In this paper, we show that it is possible to learn representations for graph similarity with neither domain knowledge nor supervision (i.e. feature engineering or labeled graphs).
We propose Deep Divergence Graph Kernels, an unsupervised method for learning representations over graphs that encodes a relaxed notion of graph isomorphism.
Our method consists of three parts.
First, we learn an encoder for each anchor graph to capture its structure.
Second, for each pair of graphs, we train a cross-graph attention network which uses the node representations of an anchor graph to reconstruct another graph.
This approach, which we call isomorphism attention, captures how well the representations of one graph can encode another.
We use the attention-augmented encoder's predictions to define a divergence score for each pair of graphs.
Finally, we construct an embedding space for all graphs using these pair-wise divergence scores.
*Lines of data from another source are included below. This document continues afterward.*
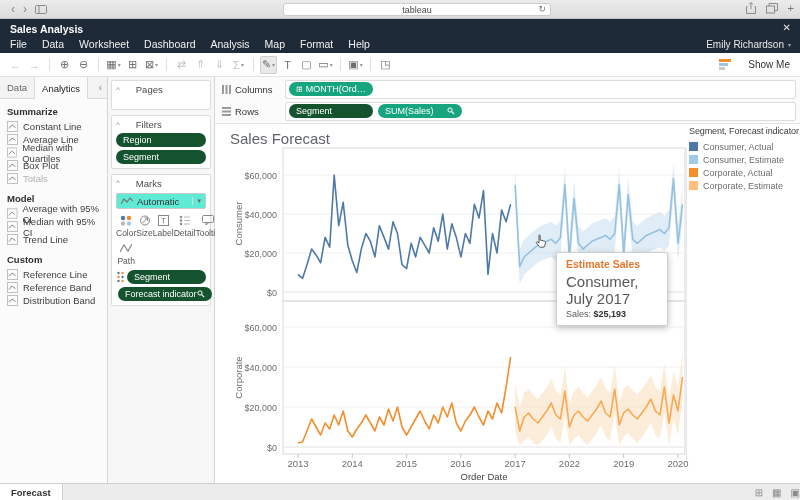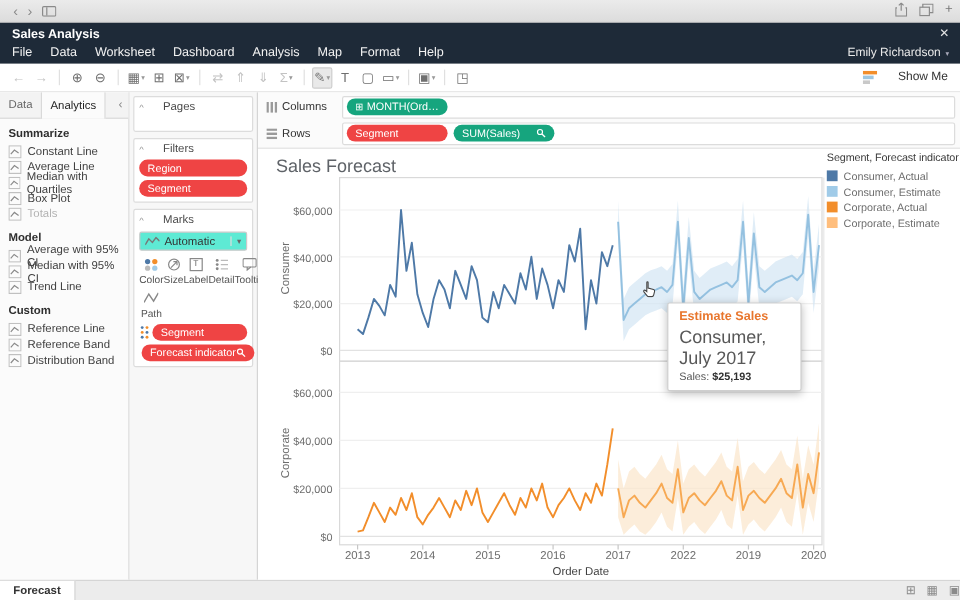--- a/index.html
+++ b/index.html
@@ -119,6 +119,10 @@
           <line x1="4" y1="1" x2="4" y2="8" stroke="#8a8a8a"></line>
         </svg>
     </span>
+    <div class="url-pill">
+      <span>tableau</span>
+      <span class="url-refresh">↻</span>
+    </div>
     <div class="bb-right">
       <span style="display:flex;">
         <svg width="10" height="12" viewBox="0 0 10 12">

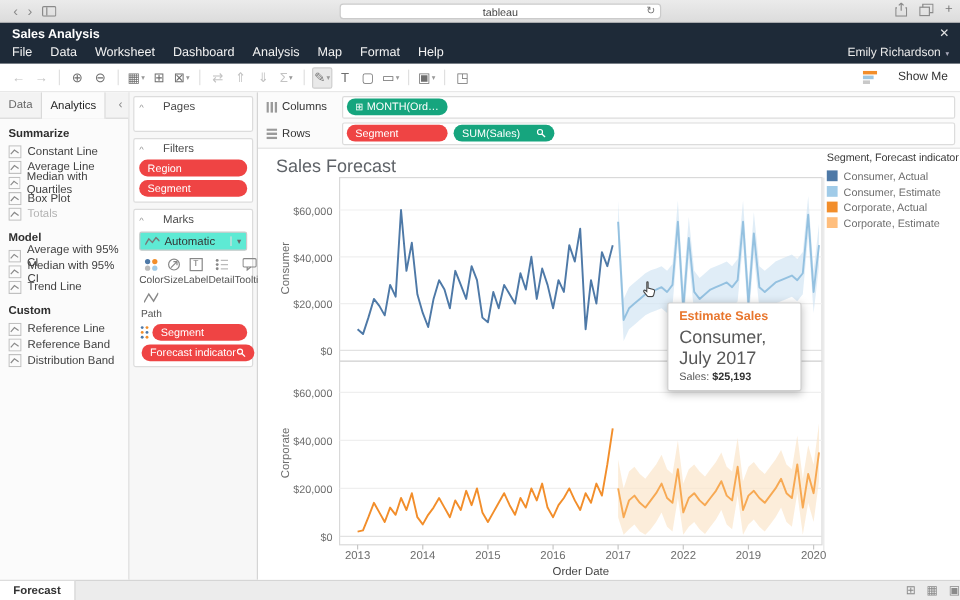--- a/index.html
+++ b/index.html
@@ -55,7 +55,7 @@
   .card-h .cc { color:#8a8a8a; font-size:8px; transform:scaleY(.8); }
   .card.pages { height:30px; }
   .pill { height:14px; border-radius:7px; color:#fff; font-size:9px; display:flex; align-items:center; padding:0 7px; white-space:nowrap; }
-  .pill.blue { background:#ef4444; }
+  .pill.blue { background:#14532d; }
   .pill.green { background:#16a57e; }
   .fpill { margin-top:3px; }
   .auto-box { margin-top:4px; border:1px solid #c9c9c9; border-radius:2px; background:#5eead4; height:16px;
Unlike previous work, much of which relies on 1) supervision, 2) domain specific knowledge (e.g. a reliance on Weisfeiler-Lehman kernels), and 3) known node alignment, our unsupervised method jointly learns node representations, graph representations, and an attention-based alignment between graphs.
Our experimental results show that Deep Divergence Graph Kernels can learn an unsupervised alignment between graphs, and that the learned representations achieve competitive results when used as features on a number of challenging graph classification tasks.
Furthermore, we illustrate how the learned attention allows insight into the the alignment of sub-structures across graphs.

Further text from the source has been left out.